(User interface change data)
★ ★ ★ ★ ★

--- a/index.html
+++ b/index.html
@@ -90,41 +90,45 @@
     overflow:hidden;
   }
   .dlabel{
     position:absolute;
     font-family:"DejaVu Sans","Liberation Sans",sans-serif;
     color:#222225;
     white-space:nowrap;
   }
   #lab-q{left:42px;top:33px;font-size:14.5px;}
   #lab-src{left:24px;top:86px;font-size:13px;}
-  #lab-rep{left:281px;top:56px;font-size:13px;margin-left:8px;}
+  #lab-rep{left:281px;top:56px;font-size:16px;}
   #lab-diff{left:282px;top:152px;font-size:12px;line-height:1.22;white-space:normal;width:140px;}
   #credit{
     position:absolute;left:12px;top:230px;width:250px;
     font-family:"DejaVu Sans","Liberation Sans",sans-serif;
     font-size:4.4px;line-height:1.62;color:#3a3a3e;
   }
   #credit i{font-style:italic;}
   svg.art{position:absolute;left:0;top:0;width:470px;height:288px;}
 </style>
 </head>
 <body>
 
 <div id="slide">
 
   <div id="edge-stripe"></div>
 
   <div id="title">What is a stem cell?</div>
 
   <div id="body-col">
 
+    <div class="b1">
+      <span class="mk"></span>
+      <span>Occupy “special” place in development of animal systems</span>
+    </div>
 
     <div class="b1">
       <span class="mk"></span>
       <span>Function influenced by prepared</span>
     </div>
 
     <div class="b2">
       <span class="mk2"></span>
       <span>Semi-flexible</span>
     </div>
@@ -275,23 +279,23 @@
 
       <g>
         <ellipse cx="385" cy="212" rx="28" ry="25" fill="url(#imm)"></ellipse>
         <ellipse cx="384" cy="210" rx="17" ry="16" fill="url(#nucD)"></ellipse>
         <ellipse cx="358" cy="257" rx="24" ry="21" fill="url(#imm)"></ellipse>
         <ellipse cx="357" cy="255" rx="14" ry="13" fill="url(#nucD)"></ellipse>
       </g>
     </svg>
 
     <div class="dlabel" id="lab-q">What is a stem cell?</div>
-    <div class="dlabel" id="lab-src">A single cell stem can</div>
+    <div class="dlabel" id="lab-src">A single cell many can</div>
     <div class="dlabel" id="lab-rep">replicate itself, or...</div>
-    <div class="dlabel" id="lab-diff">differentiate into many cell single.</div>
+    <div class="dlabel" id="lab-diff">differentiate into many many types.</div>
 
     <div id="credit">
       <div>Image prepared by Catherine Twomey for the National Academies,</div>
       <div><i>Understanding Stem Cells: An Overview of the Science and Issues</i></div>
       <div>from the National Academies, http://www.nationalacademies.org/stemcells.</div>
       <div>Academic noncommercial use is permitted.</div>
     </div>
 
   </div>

★ ★ ★ ★ ★

[ABOUT THIS TASK] Every entry needs to be copied exactly as it was written.

[THE ANSWER]
--- a/index.html
+++ b/index.html
@@ -90,41 +90,45 @@
     overflow:hidden;
   }
   .dlabel{
     position:absolute;
     font-family:"DejaVu Sans","Liberation Sans",sans-serif;
     color:#222225;
     white-space:nowrap;
   }
   #lab-q{left:42px;top:33px;font-size:14.5px;}
   #lab-src{left:24px;top:86px;font-size:13px;}
-  #lab-rep{left:281px;top:56px;font-size:13px;margin-left:8px;}
+  #lab-rep{left:281px;top:56px;font-size:16px;}
   #lab-diff{left:282px;top:152px;font-size:12px;line-height:1.22;white-space:normal;width:140px;}
   #credit{
     position:absolute;left:12px;top:230px;width:250px;
     font-family:"DejaVu Sans","Liberation Sans",sans-serif;
     font-size:4.4px;line-height:1.62;color:#3a3a3e;
   }
   #credit i{font-style:italic;}
   svg.art{position:absolute;left:0;top:0;width:470px;height:288px;}
 </style>
 </head>
 <body>
 
 <div id="slide">
 
   <div id="edge-stripe"></div>
 
   <div id="title">What is a stem cell?</div>
 
   <div id="body-col">
 
+    <div class="b1">
+      <span class="mk"></span>
+      <span>Occupy “special” place in development of animal systems</span>
+    </div>
 
     <div class="b1">
       <span class="mk"></span>
       <span>Function influenced by prepared</span>
     </div>
 
     <div class="b2">
       <span class="mk2"></span>
       <span>Semi-flexible</span>
     </div>
@@ -275,23 +279,23 @@
 
       <g>
         <ellipse cx="385" cy="212" rx="28" ry="25" fill="url(#imm)"></ellipse>
         <ellipse cx="384" cy="210" rx="17" ry="16" fill="url(#nucD)"></ellipse>
         <ellipse cx="358" cy="257" rx="24" ry="21" fill="url(#imm)"></ellipse>
         <ellipse cx="357" cy="255" rx="14" ry="13" fill="url(#nucD)"></ellipse>
       </g>
     </svg>
 
     <div class="dlabel" id="lab-q">What is a stem cell?</div>
-    <div class="dlabel" id="lab-src">A single cell stem can</div>
+    <div class="dlabel" id="lab-src">A single cell many can</div>
     <div class="dlabel" id="lab-rep">replicate itself, or...</div>
-    <div class="dlabel" id="lab-diff">differentiate into many cell single.</div>
+    <div class="dlabel" id="lab-diff">differentiate into many many types.</div>
 
     <div id="credit">
       <div>Image prepared by Catherine Twomey for the National Academies,</div>
       <div><i>Understanding Stem Cells: An Overview of the Science and Issues</i></div>
       <div>from the National Academies, http://www.nationalacademies.org/stemcells.</div>
       <div>Academic noncommercial use is permitted.</div>
     </div>
 
   </div>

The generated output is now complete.